Let's look back in history for a minute or two. In most Western towns, you had two types of people: townfolk and cowboys. Townspeople made their living in the towns (usually from cowboys, miners, etc.). Cowboys made their living with cows. (Duh.)
Most cowboys were paid badly and made only one trail ride before they decided the cowboy life wasn't for them. Roughly 25% of cowboys were African American, 12% Mexican. The rest were white, Anglo Saxon. The average age of the cowboy was 24. He owned his saddle, but not the horse he rode--and he rode that horse day and night.
After up to four months in the saddle, often wearing the same clothes day after day, eating at the chuckwagon and drinking nothing but coffee and water, the cowboy's job was finally done. He got paid, made his way into town and whooped it up.
Businesses profited when cowboys came into town, but all the cowtowns soon became wilder than their residents liked. Most towns had ordinances against wearing/carrying guns in town. Cowboys who insisted on carrying weapons faced fines or imprisonment. Some towns resorted to hiring gunslingers to make sure laws were enforced--think Tombstone and the Gunfight at the OK Corral.
One newspaper of the time, the Cheyenne Daily Leader, reported, "Morally, as a class, cowboys are foulmouthed, blasphemous, drunken, lecherous, utterly corrupt. Usually harmless on the plains when sober, they are dreaded in towns, for then liquor has an ascendency over them." Oh, and most of them were medium-height and wiry. One newspaper account, describing an 1875 Wyoming roundup, described the cowboys as "rough men with shaggy hair and wild staring eyes in butternut trousers stuffed into great rough boots."
Ooh. Sexy.
Not.
It's amazing what 150 years will do for an image, ain't it?
Course, it might have something to do with big, calloused hands and strong, muscled thighs from riding horses and working all day. Unfortunately, I don't actually know too many cowboys. But just like millions of other North American women (I don't know about other countries, but I know that U.S. and Canadian women sure do love their cowboys!), I am infatuated with them.

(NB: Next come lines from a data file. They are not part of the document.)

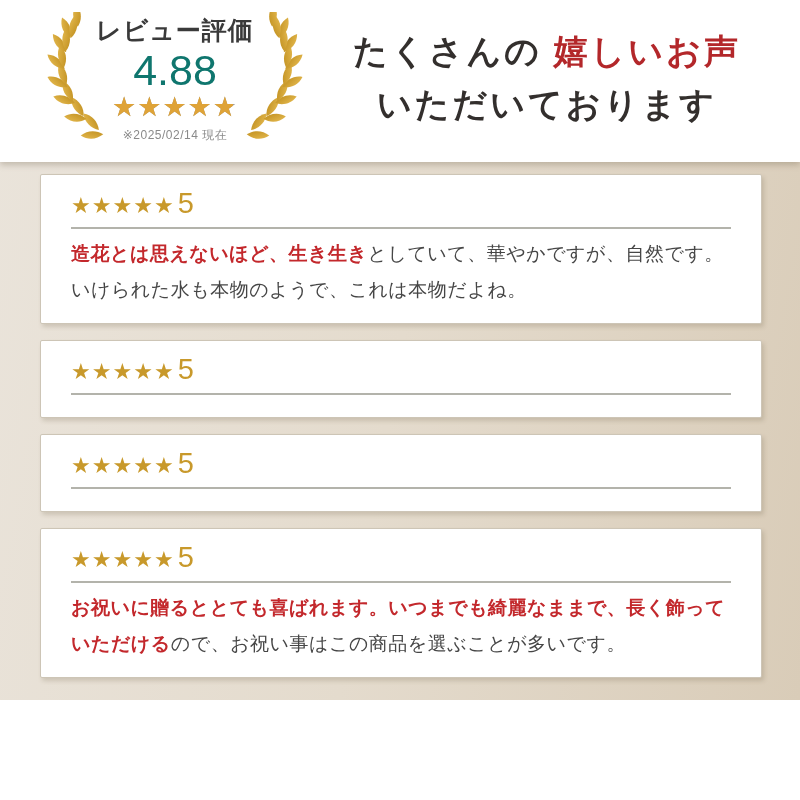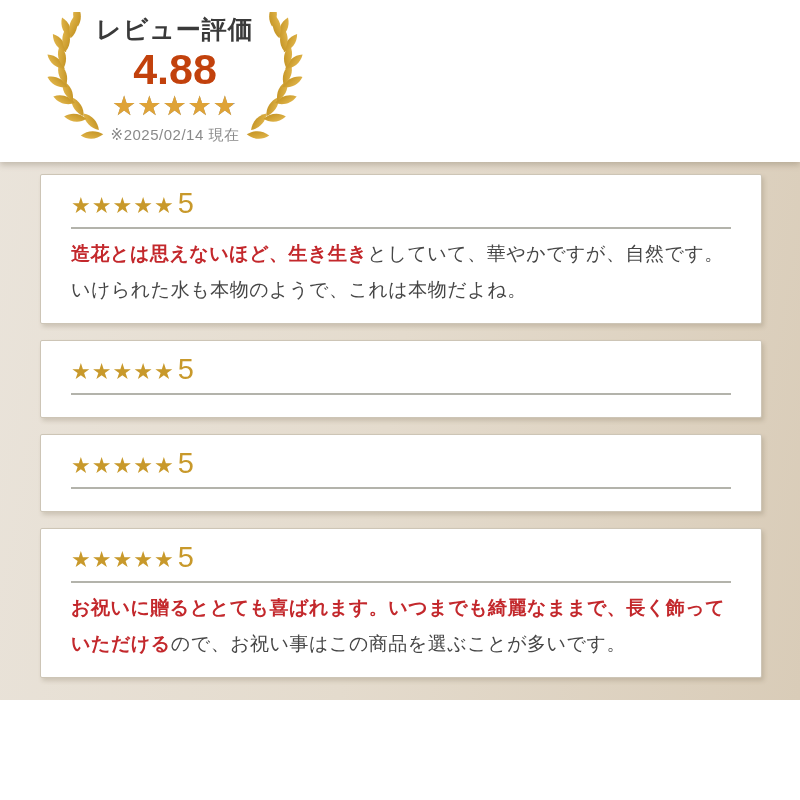"4.88" .badge-score { color: #c2410c -> #0f766e; font-weight: 700 -> 400 }
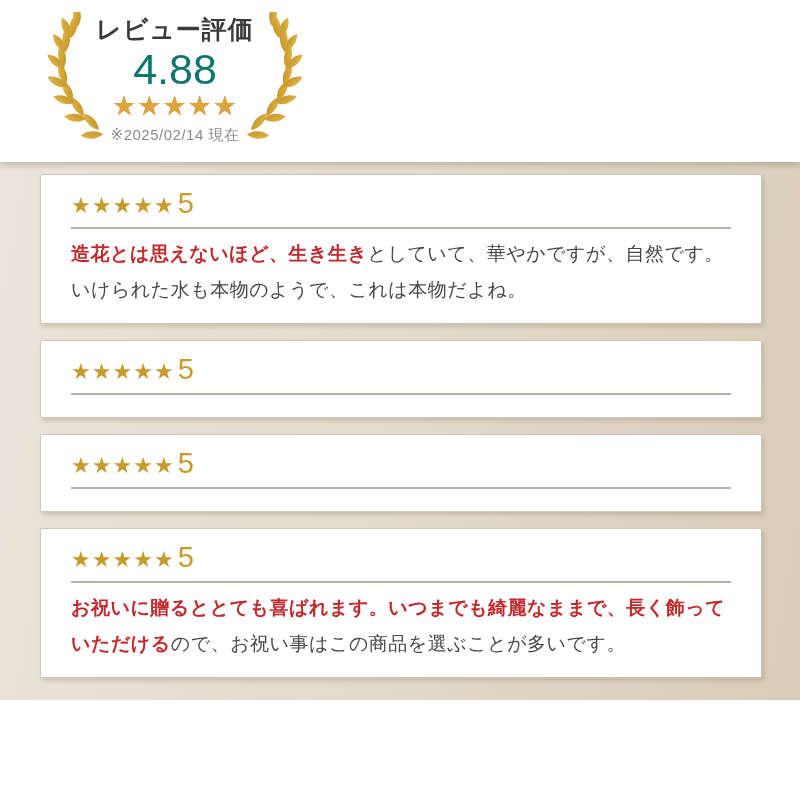"たくさんの 嬉しいお声" h1.main-title { html: none -> <h1> <span><span>たくさんの </span><span>嬉しいお声</span></span><br> <span>いただいております</span> </h1> }
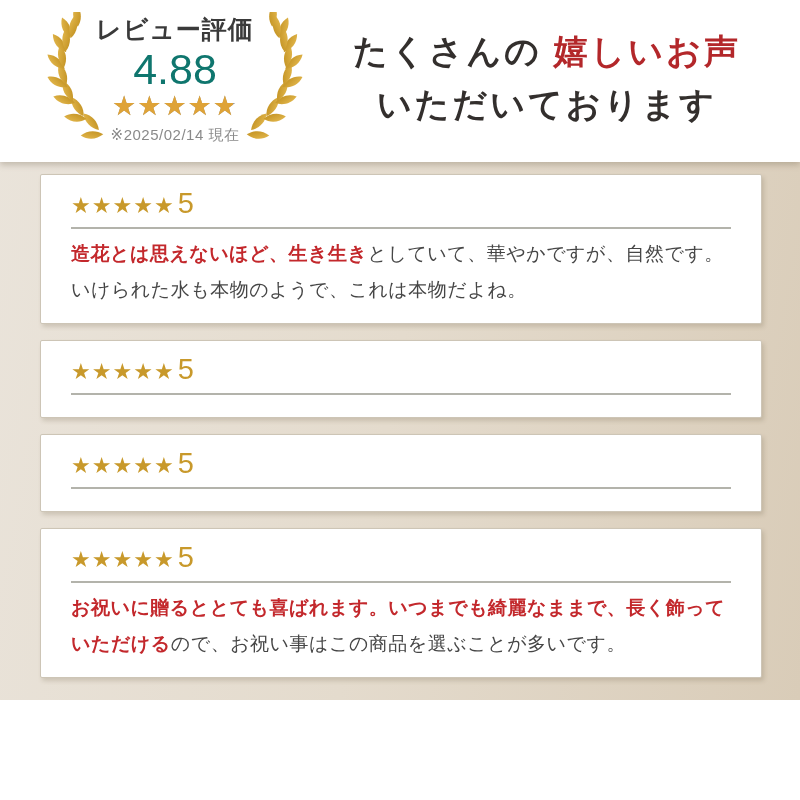"※2025/02/14 現在" .badge-date { font-size: 15px -> 12px }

For erotic Western romance, check out the Westerns at my new publishers. Liquid Silver Books has Beth Williamson, Charlene Leonard, Sable Grey and Pepper Espinoza. Whiskey Creek Press Torrid has Shawna Moore, Sarah Winn and Chancie Moore. You can also try Cheyenne McCray's Wild series, Sarah McCarty's Promises series, and Patrice Michelle's Bad In Boots series, all at Ellora's Cave.
As far as television shows, I confess to watching reruns of Bonanza week after week and lusting after Pernell Roberts, who played Adam. Alias Smith & Jones was also a huge favorite of mine (I'm still sad about Pete Duel, even after all these years). I liked all the Mavericks; Bret (James Garner) and Bart (Jack Kelly) better than Beau (Roger Moore). High Chaparral--I was totally in love with Manolito. And let's not forget Big Valley. My favorite character? Rough, tough oldest brother Nick (played by actor Peter Breck).
Do you like cowboys? Why? What is it about these bad boys that strikes such a chord?
P.S. I finished the first draft of my futuristic vampire at 3 a.m. this morning. Went to bed at 10:30, still awake at midnight, so I got back up and finished the damned thing. Now I have about 500 words to play with to go back in and add more sensory details, then send it off to my critique partner. Woo-hoo. Another one almost ready for submission.